[Start of Attachment]

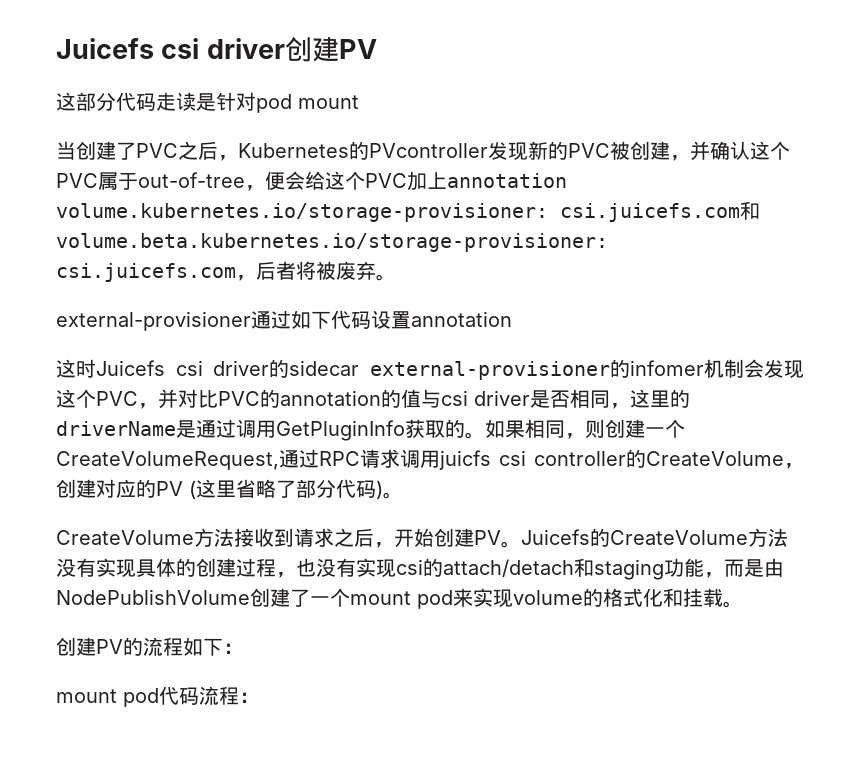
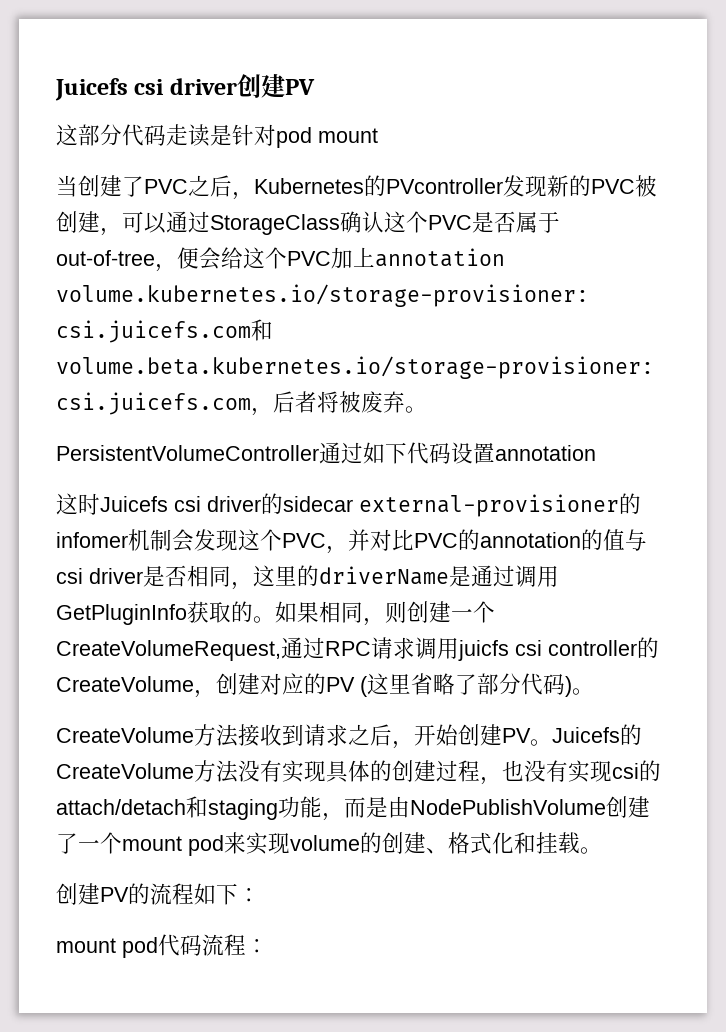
- 当创建了PVC之后，Kubernetes的PVcontroller发现新的PVC被创建，并确认这个PVC属于out-of-tree，便会给这个PVC加上annotation volume.kubernetes.io/storage-provisioner: csi.juicefs.com和volume.beta.kubernetes.io/storage-provisioner: csi.juicefs.com，后者将被废弃。
+ 当创建了PVC之后，Kubernetes的PVcontroller发现新的PVC被创建，可以通过StorageClass确认这个PVC是否属于out-of-tree，便会给这个PVC加上annotation volume.kubernetes.io/storage-provisioner: csi.juicefs.com和volume.beta.kubernetes.io/storage-provisioner: csi.juicefs.com，后者将被废弃。
- external-provisioner通过如下代码设置annotation
+ PersistentVolumeController通过如下代码设置annotation
- Juicefs的CreateVolume方法没有实现具体的创建过程，也没有实现csi的attach/detach和staging功能，而是由NodePublishVolume创建了一个mount pod来实现volume的格式化和挂载。
+ Juicefs的CreateVolume方法没有实现具体的创建过程，也没有实现csi的attach/detach和staging功能，而是由NodePublishVolume创建了一个mount pod来实现volume的创建、格式化和挂载。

[End of Attachment]

◆ YOUR ASSIGNMENT ◆
Once the pictures are set aside, write out the entries verbatim.

◆ ANSWER FOR THE TASK ◆
- 当创建了PVC之后，Kubernetes的PVcontroller发现新的PVC被创建，并确认这个PVC属于out-of-tree，便会给这个PVC加上annotation volume.kubernetes.io/storage-provisioner: csi.juicefs.com和volume.beta.kubernetes.io/storage-provisioner: csi.juicefs.com，后者将被废弃。
+ 当创建了PVC之后，Kubernetes的PVcontroller发现新的PVC被创建，可以通过StorageClass确认这个PVC是否属于out-of-tree，便会给这个PVC加上annotation volume.kubernetes.io/storage-provisioner: csi.juicefs.com和volume.beta.kubernetes.io/storage-provisioner: csi.juicefs.com，后者将被废弃。
- external-provisioner通过如下代码设置annotation
+ PersistentVolumeController通过如下代码设置annotation
- Juicefs的CreateVolume方法没有实现具体的创建过程，也没有实现csi的attach/detach和staging功能，而是由NodePublishVolume创建了一个mount pod来实现volume的格式化和挂载。
+ Juicefs的CreateVolume方法没有实现具体的创建过程，也没有实现csi的attach/detach和staging功能，而是由NodePublishVolume创建了一个mount pod来实现volume的创建、格式化和挂载。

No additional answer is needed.